I'm the kind of dog who on International Women's Day says to all the other dogs, just try it. Go on. Go try to hurt a woman. You watch what happens. Try to oppress them. Try to strike them. Try to keep them from living their dreams. Go ahead.

Because, you sons of bitches out there, International Women's Day is the one day that is not my day and it is not your day. It's their day, and they don't understand this piece of us. So let's go. Raise a fist. Nothing would make me happier than tearing you to ribbons and feasting on your liver. I'd love to play badminton with your distended stomach.

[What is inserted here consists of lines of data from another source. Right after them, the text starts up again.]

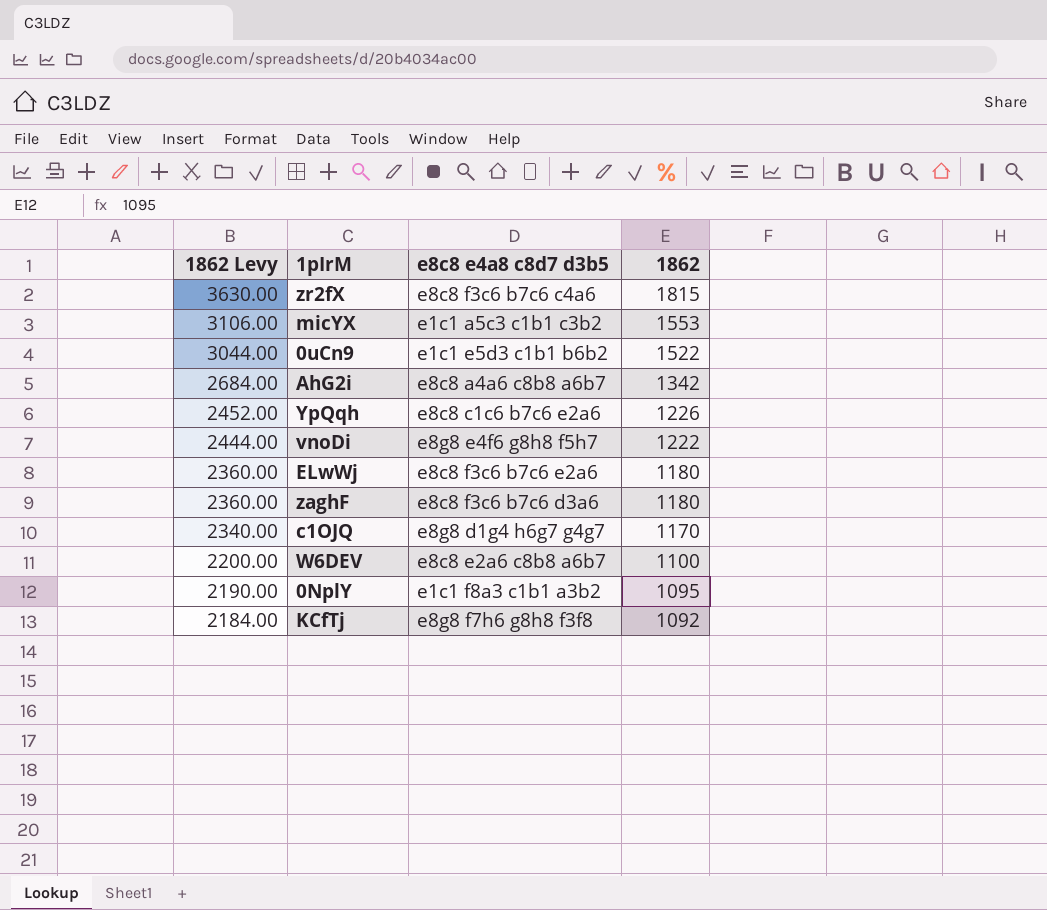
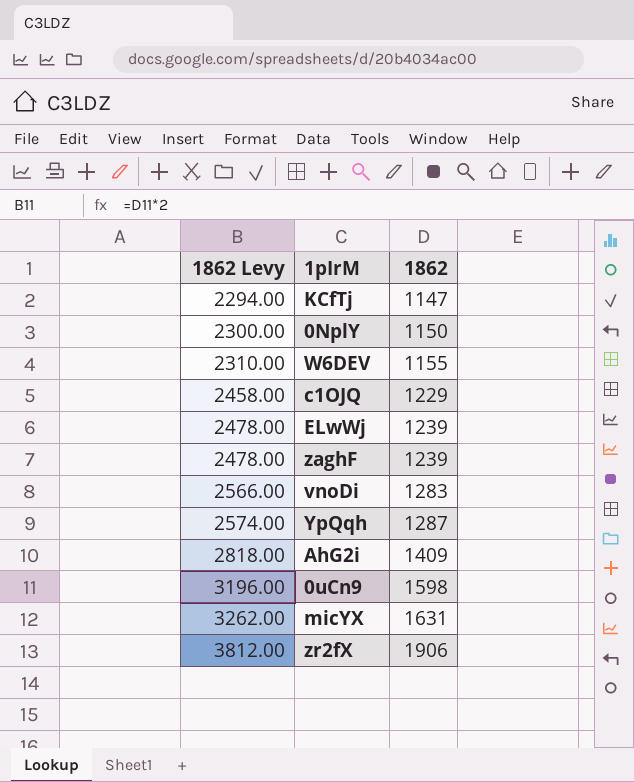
row order: 1862 Levy descending -> 1862 Levy ascending
column e8c8 e4a8 c8d7 d3b5 | position: 3 -> none
KCfTj | 1862 Levy: 2184.00 -> 2294.00
KCfTj | 1862: 1092 -> 1147
0NplY | 1862 Levy: 2190.00 -> 2300.00
0NplY | 1862: 1095 -> 1150
W6DEV | 1862 Levy: 2200.00 -> 2310.00
W6DEV | 1862: 1100 -> 1155
c1OJQ | 1862 Levy: 2340.00 -> 2458.00
c1OJQ | 1862: 1170 -> 1229
ELwWj | 1862 Levy: 2360.00 -> 2478.00
ELwWj | 1862: 1180 -> 1239
zaghF | 1862 Levy: 2360.00 -> 2478.00
zaghF | 1862: 1180 -> 1239
vnoDi | 1862 Levy: 2444.00 -> 2566.00
vnoDi | 1862: 1222 -> 1283
YpQqh | 1862 Levy: 2452.00 -> 2574.00
YpQqh | 1862: 1226 -> 1287
AhG2i | 1862 Levy: 2684.00 -> 2818.00
AhG2i | 1862: 1342 -> 1409
0uCn9 | 1862 Levy: 3044.00 -> 3196.00
0uCn9 | 1862: 1522 -> 1598
micYX | 1862 Levy: 3106.00 -> 3262.00
micYX | 1862: 1553 -> 1631
zr2fX | 1862 Levy: 3630.00 -> 3812.00
zr2fX | 1862: 1815 -> 1906

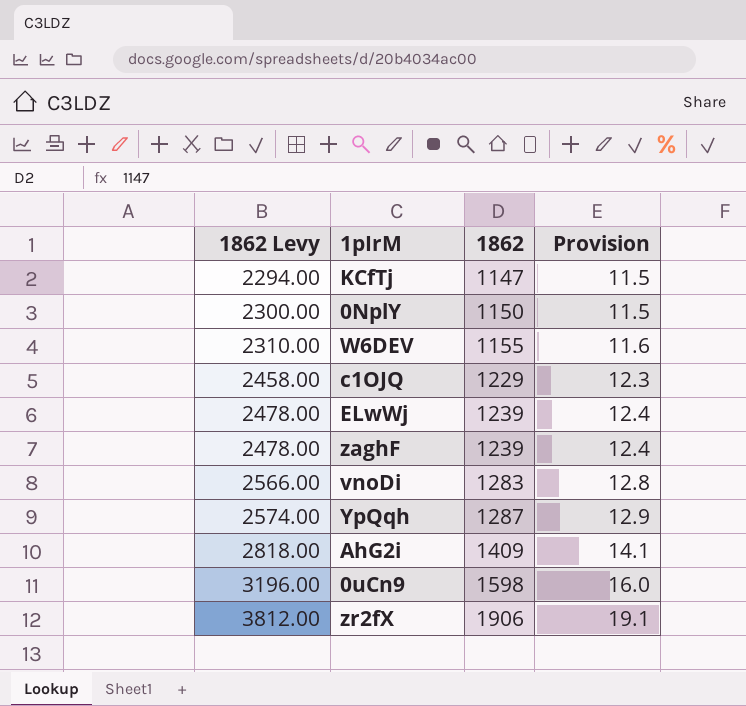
column Provision | formula: none -> [1862] * 0.01
row micYX: 3262.00 | 1631 -> none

They have no idea what makes us like this, but they know we're like this and so we'll never be equal to them. We'll always be different.

I love my women, forever, pretty much.

So you oppressive, bigoted, misogynistic assholes have a choice.

You can either get your milk carton and plant your petunia, or I can come over there, eviscerate your sorry asses, and grind you into bone meal for my mom's roses.

Because tomorrow, it goes back to being my day, and that's the only thing you understand.